Como a Venezuela entrou na crise, e o que poderá acontecer agora?
As prateleiras dos supermercados na Venezuela estão cronicamente vazias, e os cortes de energia são tão graves que os departamentos do governo agora só abrem dois dias por semana. O sistema de saúde pública entrou em colapso, a taxa de criminalidade é uma das mais altas do mundo e a inflação desgasta rapidamente o que resta do valor da moeda.
"A economia passou de ruim a pior a horrível", disse Jason Marczak, diretor da Iniciativa para o Crescimento Econômico da América Latina no Conselho Atlântico, uma organização de pesquisa sediada em Washington. "O governo da Venezuela está fazendo um bom trabalho conduzindo a si mesmo para o caos."
Aqui estão algumas perguntas e respostas básicas sobre como a Venezuela chegou a este ponto sob o presidente Nicolás Maduro, e o que poderá acontecer a seguir.
P.: Como isso pôde acontecer em um país que possui as maiores reservas de petróleo do mundo?

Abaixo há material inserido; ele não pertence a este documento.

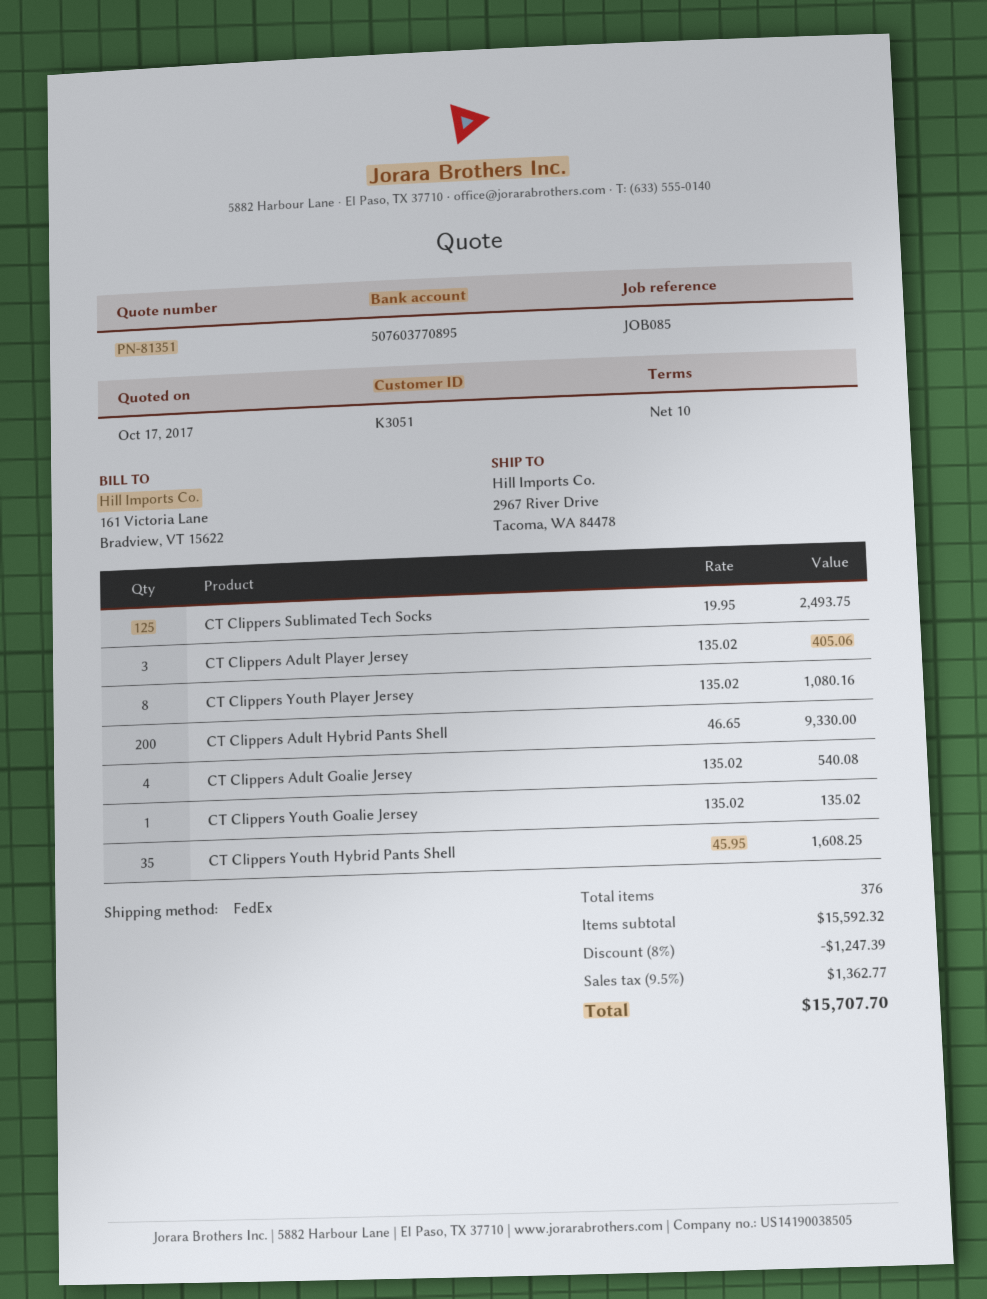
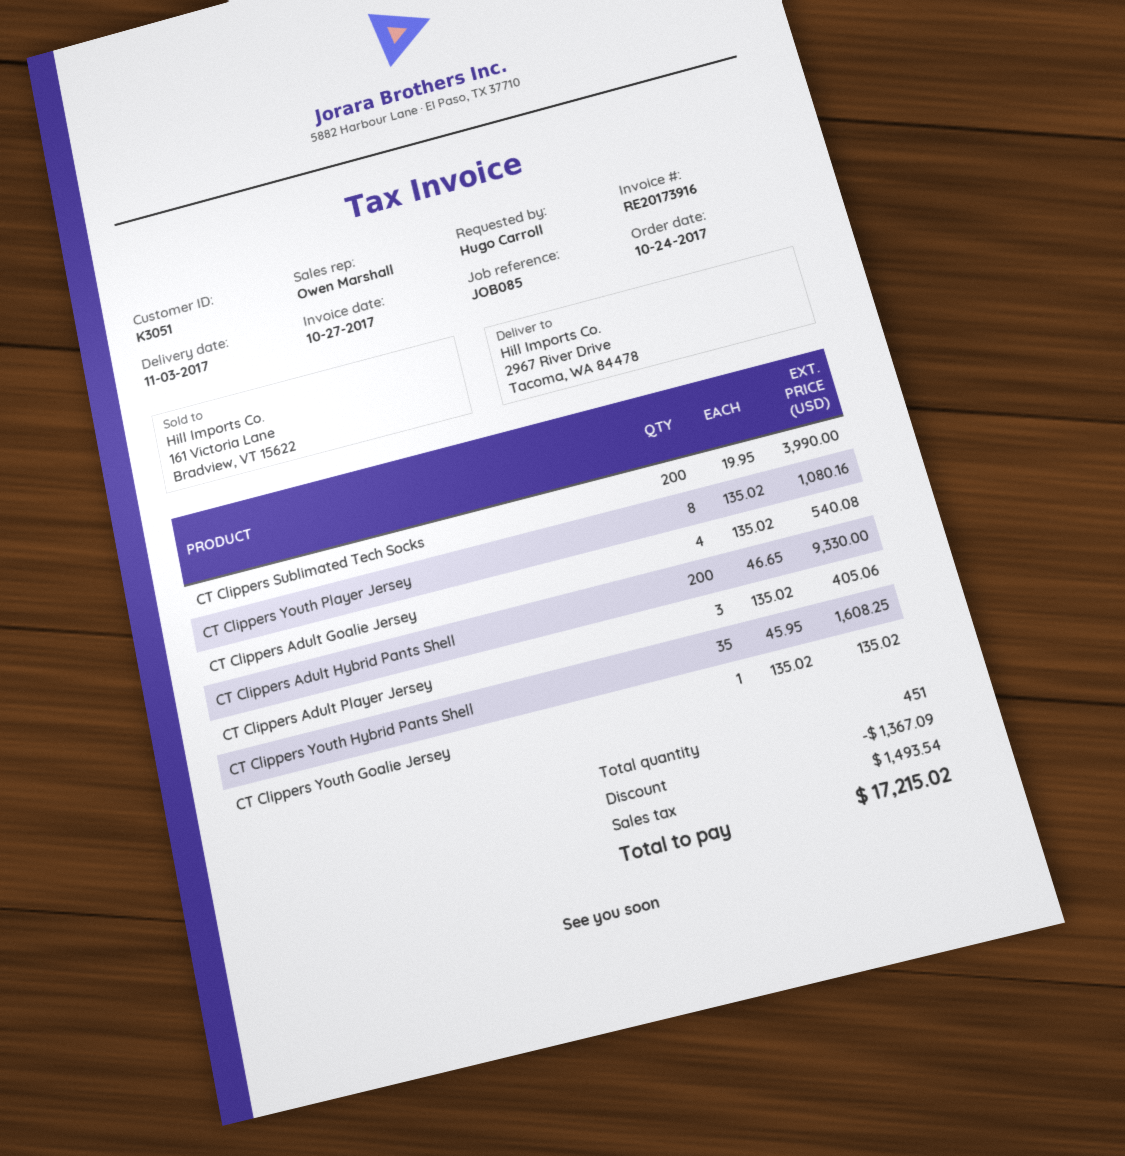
CT Clippers Sublimated Tech Socks: 125 x 19.95 = 2493.75 -> 200 x 19.95 = 3990.00
total quantity: 376 -> 451
discount: 1247.39 -> 1367.09
tax: 1362.77 -> 1493.54
total: 15707.70 -> 17215.02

R.: O preço do petróleo, a única exportação significativa da Venezuela, despencou, o que significa que a receita poderá cair até 40% neste ano. Os enormes empréstimos captados pelo governo, em parte um legado do tempo em que o preço do petróleo estava muito mais alto, ajudaram a levar a crise ao auge, porque a Venezuela hoje tem muito menos dinheiro para repagar sua dívida externa, o que obriga Maduro a cortar as importações para evitar a moratória.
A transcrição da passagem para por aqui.